Sizi hiç pişmanlık yaşadınız mı? Size, zaman yolculuğunu düşündürecek cinsten hani... Siz hiç elinizden, çok sevdiğiniz bir şeyi yere düşürüp kırdınız mı? Asla tamir olunmayacak cinsten hani...
Siz hiç öfke duydunuz mu kendinize? Mümkün olsa kalbinizi sıkıp ezecek cinsten hani... Sizin hiç içinizde ateş kor oldu mu? Buzlu sular döksen soğumayacak cinsten hani...
Sizin hiç ağlamalarınız oldu mu sessizce yastığı ıslatırcasına bol? Kimse görmesin diye kaygılanırcasına hani... Siz hiç hep bir kaybetmiş gibi bir boşluğa düşüşünüz oldu mu? Uçuruma düşer gibi hissettiğiniz cinsten hani...
Acı size hiç dost oldu mu? Kapıdan kovsan bacadan girecek cinsten hani.
Siz hiç bir yetimin başını okşadığınızda ağladınız mı? Acısını içinizde hisseder cinsten hani... Siz hiç bir annenin evlat acısına şahit oldunuz mu? Kendinizi onun yerine koyar cinsten hani... Sizin hiç çaresizliğiniz oldu mu? Zifri karanlık, çıkışsız, ışıksız, dipsiz olan cinsten hani...
Siz hiç bir insanı sevdiniz mi?

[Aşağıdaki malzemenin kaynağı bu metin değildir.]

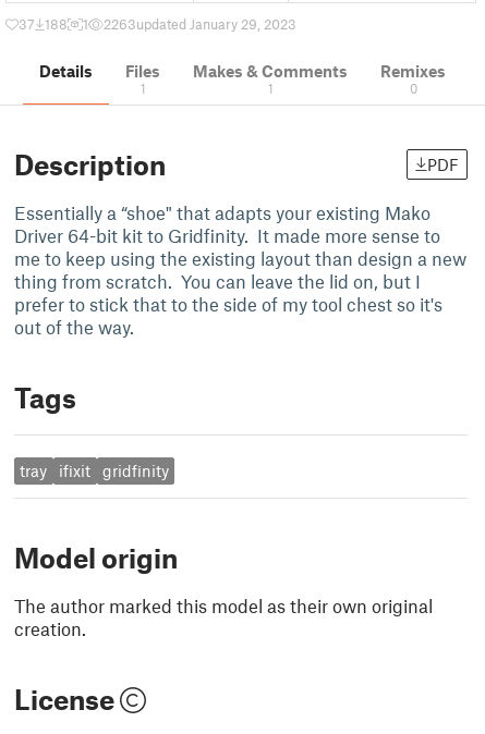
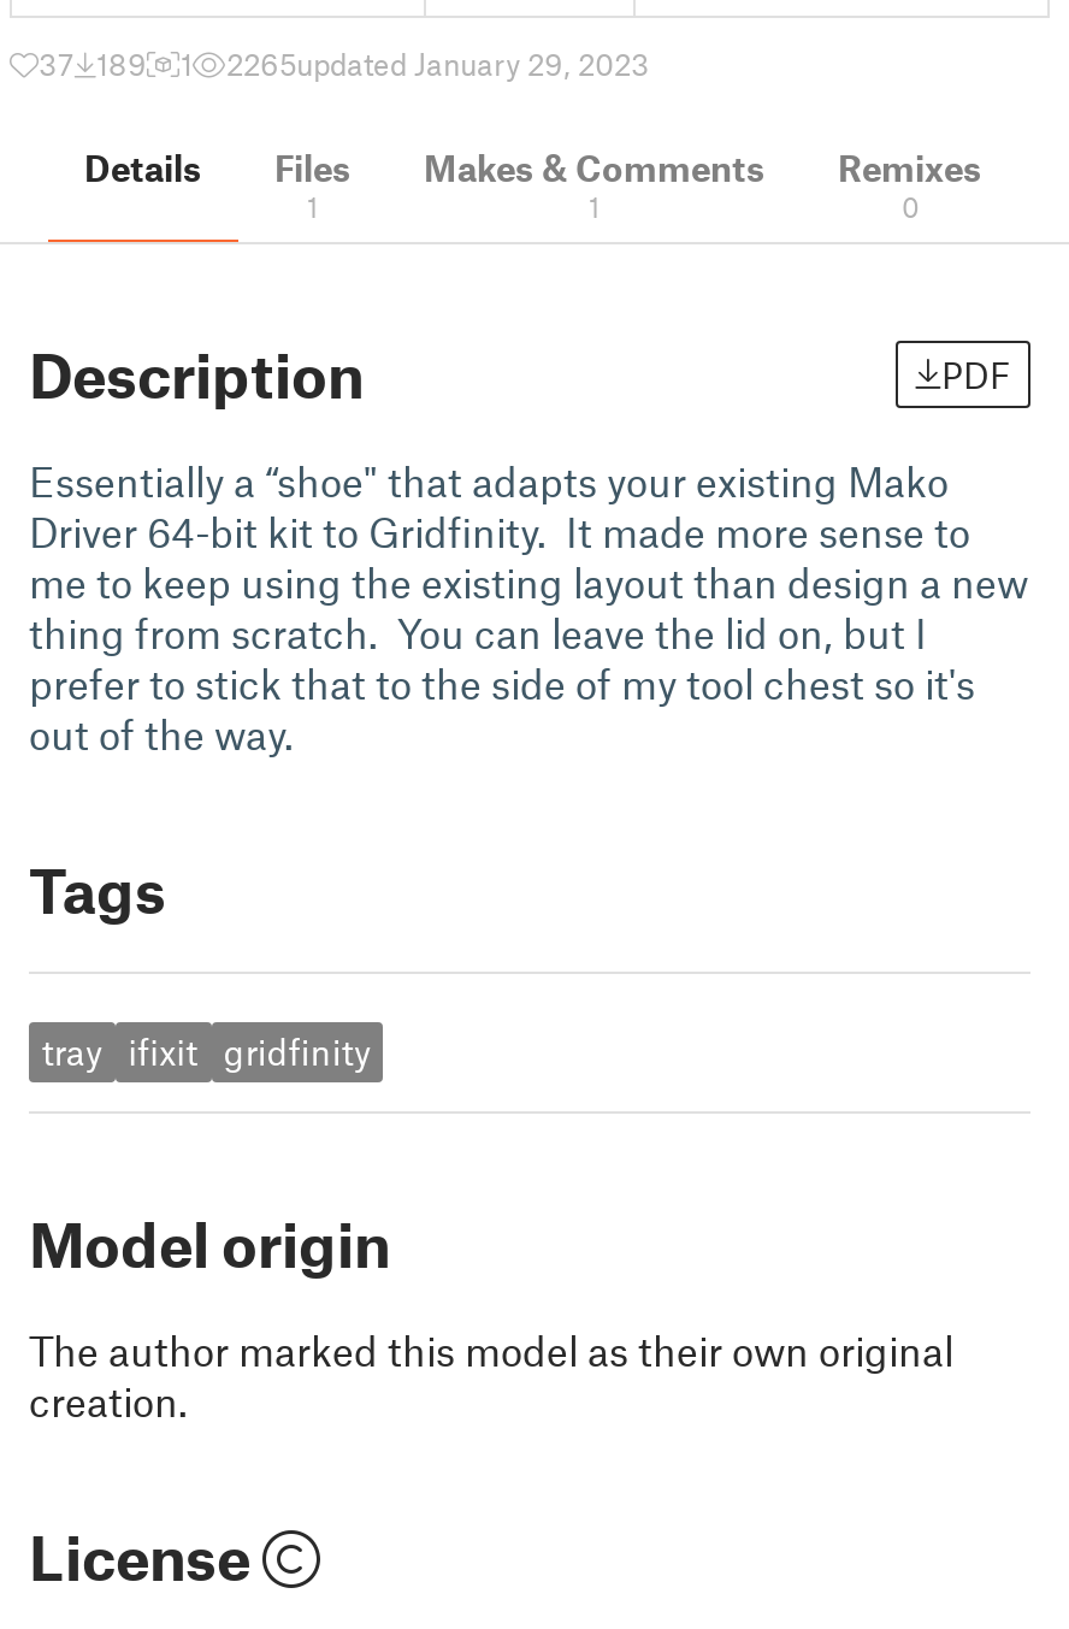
[19,15,68,33] 37 188 -> [39,45,147,83] 37 189
[104,15,296,33] 2263updated January 29, 2023 -> [226,45,650,83] 2265updated January 29, 2023

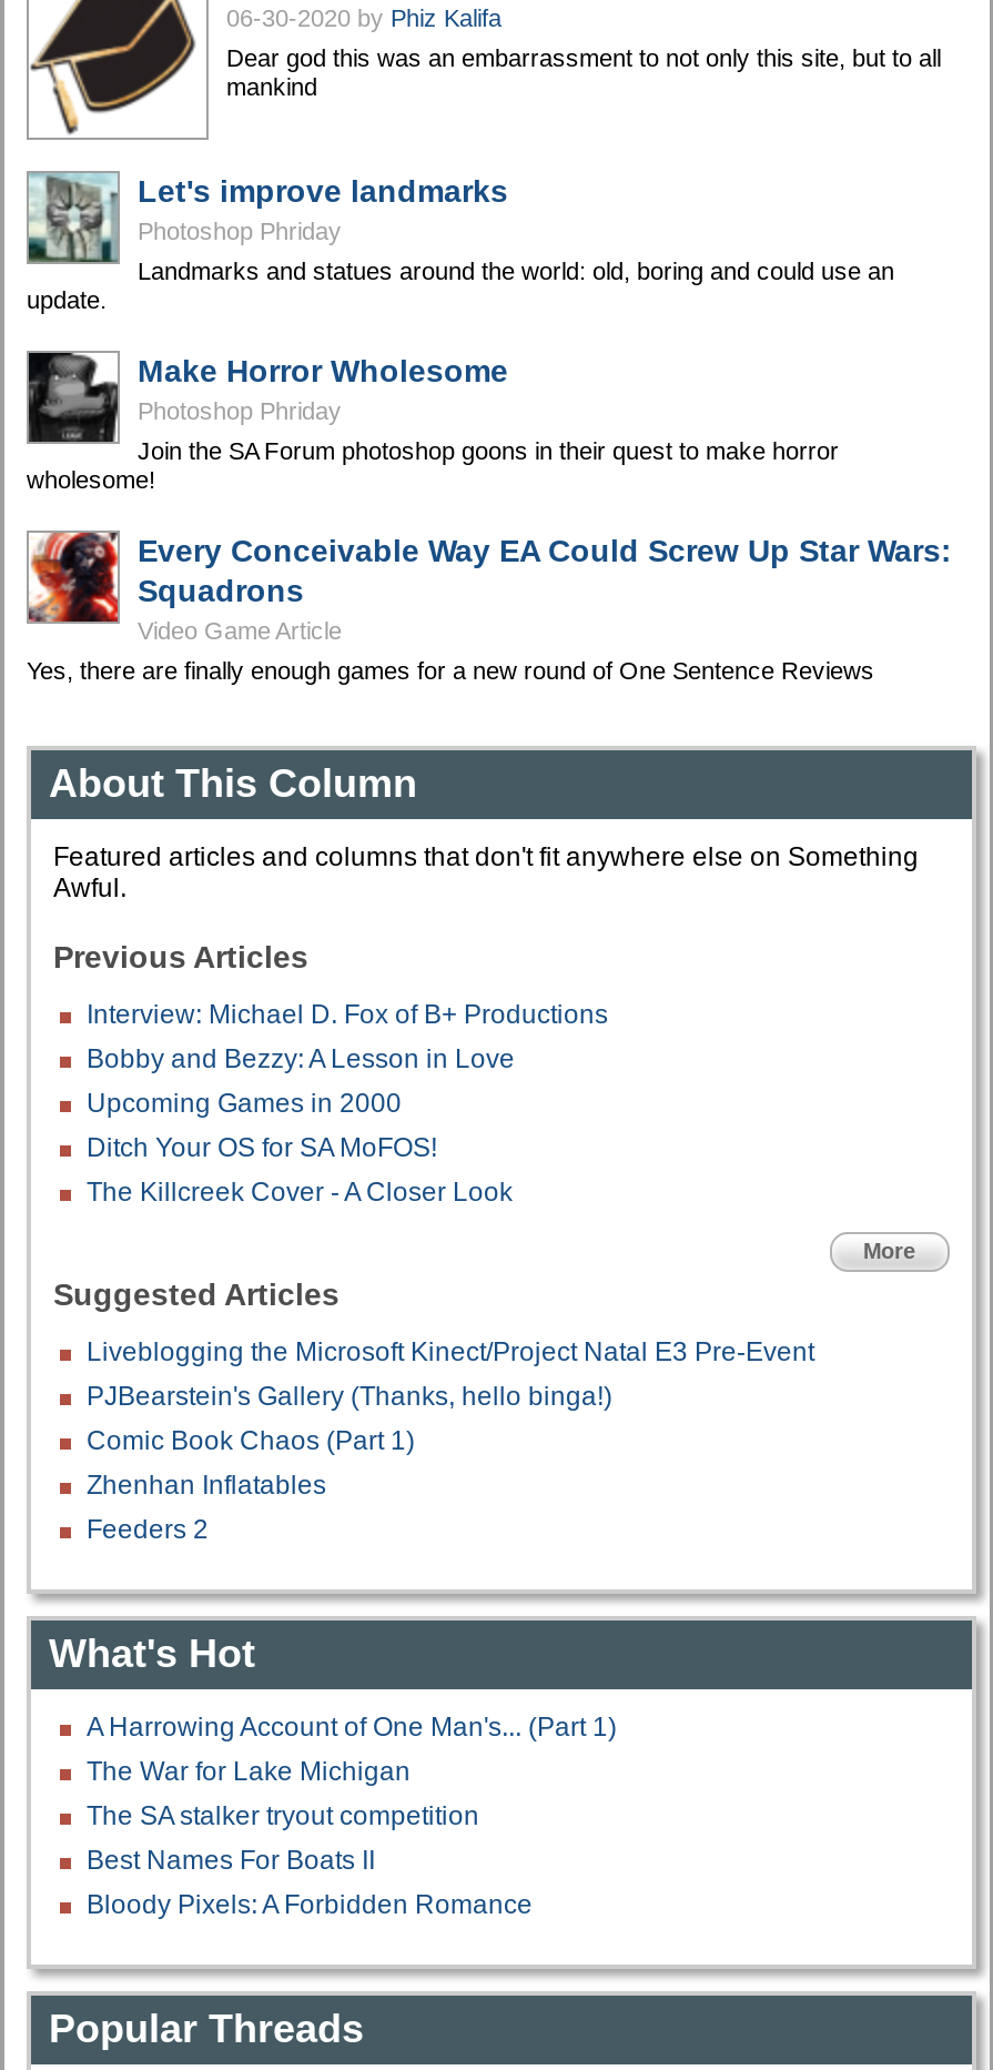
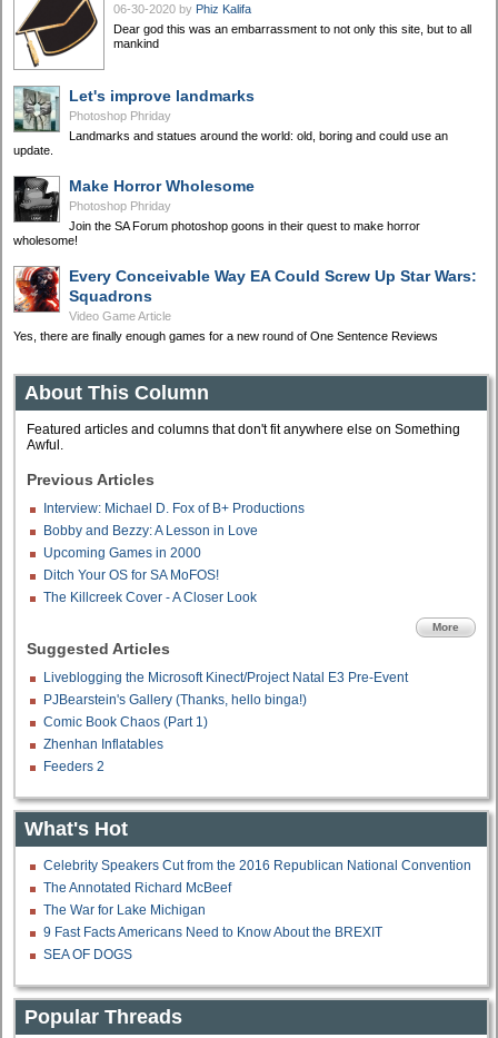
[87,1711,617,1743] A Harrowing Account of One Man's... (Part 1) -> [43,858,471,896] Celebrity Speakers Cut from the 2016 Republican National Convention | The Annotated Richard McBeef
moved [87,1756,411,1787] -> [43,902,206,918]: The War for Lake Michigan
[87,1800,533,1920] The SA stalker tryout competition | Best Names For Boats II | Bloody Pixels: A Forbidden Romance -> [43,925,382,962] 9 Fast Facts Americans Need to Know About the BREXIT | SEA OF DOGS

Lazım olsa kalbinizin nakline tereddütsüz karar verir cinstan hani... Siz bir iyilik yaparken göz yaşı döktünüz mü? Bir gün o iyiliğe sizinde muhtaç olacağınızı düşünür cinsten hani... Siz hiç aşık oldunuz mu? Körü körüne ne derse inanacak cinsten hani...
Bunları yaşamadıysan olgunlaşmamışsın azizim. Bunları yaşamamışsan kıymet bilmez haldesin azizim. Çiğsin, pişmemişsin, yoğrulmamışsın, kavrulmamışsın, olmamışsın hani...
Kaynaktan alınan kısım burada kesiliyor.